Background: Cyclin D1 gene (CCND1) plays pivotal roles in the development of several human cancers, including breast cancer, functioning as an oncogene. The aim of this study was to better understand the molecular dynamics of ductal carcinomas with regard to proliferation and the ageing process.

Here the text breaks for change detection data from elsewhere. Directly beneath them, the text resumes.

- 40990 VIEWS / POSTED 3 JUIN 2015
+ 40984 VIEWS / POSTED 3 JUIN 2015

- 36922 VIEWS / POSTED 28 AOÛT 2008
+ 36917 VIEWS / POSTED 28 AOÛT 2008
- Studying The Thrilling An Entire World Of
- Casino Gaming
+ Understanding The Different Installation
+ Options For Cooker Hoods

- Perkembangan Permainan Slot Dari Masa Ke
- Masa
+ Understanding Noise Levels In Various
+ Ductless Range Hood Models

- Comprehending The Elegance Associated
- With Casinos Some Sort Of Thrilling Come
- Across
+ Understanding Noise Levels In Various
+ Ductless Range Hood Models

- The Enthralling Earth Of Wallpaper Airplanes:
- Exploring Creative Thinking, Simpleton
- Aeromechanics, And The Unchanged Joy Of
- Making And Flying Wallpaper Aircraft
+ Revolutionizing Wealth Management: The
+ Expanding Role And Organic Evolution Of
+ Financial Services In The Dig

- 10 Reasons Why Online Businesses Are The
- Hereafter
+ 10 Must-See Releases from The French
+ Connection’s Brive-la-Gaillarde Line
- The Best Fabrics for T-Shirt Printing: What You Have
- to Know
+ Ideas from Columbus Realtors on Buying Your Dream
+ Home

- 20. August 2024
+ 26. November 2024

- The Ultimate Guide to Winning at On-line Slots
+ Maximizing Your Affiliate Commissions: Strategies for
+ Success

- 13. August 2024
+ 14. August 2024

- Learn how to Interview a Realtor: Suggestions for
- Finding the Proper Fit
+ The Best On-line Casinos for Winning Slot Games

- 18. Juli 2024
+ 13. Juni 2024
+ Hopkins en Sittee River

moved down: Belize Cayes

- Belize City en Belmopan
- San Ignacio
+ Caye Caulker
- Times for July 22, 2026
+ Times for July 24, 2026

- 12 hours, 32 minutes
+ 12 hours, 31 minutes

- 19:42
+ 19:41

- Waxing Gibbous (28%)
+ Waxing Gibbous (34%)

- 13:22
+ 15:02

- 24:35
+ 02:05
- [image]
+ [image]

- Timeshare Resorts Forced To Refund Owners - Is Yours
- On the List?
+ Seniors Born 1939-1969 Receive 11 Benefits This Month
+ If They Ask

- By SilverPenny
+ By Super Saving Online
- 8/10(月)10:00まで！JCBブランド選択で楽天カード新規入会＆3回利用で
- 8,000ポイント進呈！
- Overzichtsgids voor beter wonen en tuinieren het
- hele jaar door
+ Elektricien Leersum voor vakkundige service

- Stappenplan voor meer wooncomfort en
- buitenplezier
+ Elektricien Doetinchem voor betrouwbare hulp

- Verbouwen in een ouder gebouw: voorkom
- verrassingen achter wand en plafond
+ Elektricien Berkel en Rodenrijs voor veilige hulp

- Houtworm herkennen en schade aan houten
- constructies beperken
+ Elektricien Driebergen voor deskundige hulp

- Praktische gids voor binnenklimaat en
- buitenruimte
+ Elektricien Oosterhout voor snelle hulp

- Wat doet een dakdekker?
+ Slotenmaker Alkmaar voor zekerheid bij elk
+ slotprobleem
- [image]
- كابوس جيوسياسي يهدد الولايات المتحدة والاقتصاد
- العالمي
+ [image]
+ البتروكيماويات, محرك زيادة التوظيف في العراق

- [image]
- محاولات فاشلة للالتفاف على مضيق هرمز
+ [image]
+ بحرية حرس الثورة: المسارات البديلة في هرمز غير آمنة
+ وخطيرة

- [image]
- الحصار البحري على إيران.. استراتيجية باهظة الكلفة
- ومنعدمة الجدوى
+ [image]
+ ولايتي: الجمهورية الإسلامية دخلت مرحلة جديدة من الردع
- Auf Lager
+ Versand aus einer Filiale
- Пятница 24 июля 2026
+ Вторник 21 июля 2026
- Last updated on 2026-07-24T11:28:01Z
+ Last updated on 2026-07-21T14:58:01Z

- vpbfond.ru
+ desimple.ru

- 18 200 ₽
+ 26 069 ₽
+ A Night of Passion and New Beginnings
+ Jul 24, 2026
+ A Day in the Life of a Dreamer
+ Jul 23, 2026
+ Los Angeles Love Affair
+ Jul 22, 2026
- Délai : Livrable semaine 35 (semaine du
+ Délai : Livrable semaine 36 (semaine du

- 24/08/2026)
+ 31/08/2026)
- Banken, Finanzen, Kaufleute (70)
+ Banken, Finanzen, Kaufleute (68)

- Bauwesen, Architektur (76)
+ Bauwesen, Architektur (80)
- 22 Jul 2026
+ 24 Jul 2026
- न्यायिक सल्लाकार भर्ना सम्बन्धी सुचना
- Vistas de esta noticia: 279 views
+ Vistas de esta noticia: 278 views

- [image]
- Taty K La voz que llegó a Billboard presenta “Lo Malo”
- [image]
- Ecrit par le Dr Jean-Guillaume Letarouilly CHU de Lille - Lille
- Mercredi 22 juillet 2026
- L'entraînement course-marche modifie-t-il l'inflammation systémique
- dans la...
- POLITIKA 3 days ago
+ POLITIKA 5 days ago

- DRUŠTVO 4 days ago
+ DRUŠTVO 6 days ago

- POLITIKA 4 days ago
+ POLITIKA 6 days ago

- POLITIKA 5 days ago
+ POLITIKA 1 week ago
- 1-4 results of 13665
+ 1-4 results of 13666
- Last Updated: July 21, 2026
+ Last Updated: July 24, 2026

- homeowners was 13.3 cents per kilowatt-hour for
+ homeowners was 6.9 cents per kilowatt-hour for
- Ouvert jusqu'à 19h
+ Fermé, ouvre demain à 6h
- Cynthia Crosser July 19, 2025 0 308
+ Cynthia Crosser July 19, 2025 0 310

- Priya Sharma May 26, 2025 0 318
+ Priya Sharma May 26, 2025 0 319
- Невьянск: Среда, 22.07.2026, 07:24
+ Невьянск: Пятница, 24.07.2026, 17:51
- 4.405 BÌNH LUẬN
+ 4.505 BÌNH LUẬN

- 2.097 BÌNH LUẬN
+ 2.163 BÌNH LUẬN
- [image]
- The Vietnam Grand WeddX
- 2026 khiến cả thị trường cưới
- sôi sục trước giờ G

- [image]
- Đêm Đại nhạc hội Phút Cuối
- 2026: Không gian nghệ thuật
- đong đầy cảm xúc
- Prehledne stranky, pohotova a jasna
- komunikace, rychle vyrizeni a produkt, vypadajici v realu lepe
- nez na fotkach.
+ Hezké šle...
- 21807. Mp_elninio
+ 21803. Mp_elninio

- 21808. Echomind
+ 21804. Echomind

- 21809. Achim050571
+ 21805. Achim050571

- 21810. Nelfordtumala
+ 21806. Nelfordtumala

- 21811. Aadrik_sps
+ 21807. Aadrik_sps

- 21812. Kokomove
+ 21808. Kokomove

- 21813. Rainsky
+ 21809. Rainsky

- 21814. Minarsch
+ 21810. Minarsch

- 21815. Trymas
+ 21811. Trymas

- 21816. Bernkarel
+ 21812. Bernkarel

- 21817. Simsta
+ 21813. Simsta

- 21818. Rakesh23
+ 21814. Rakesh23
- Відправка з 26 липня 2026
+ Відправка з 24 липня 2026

Methods: 130 cases of ductal breast cancer in postmenopausal women, aged 52–96 in 3 age classes were selected. Tumoral tissues preserved in formaldehyde solution and subsequently embedded in paraffin were subjected to analysis Fluorescence in situ Hybridization (FISH), Reverse Transcription-Polymerase Chain Reaction (RT- PCR) and immuno-histochemical tests. The molecular variables studied were estimated in relation to the patients’ age.

Results: The results obtained suggest that the increment of the levels of cyclin D1 in intra-ductal breast tumors in older woman that we have examined is significantly associated with a lower proliferation rate.

Conclusion: Cyclin D1, which characterizes tumor in young women as molecular director involved in strengthening tumoral proliferation mechanisms, may be seen as a potential blocking molecular switch in corresponding tumours in old women.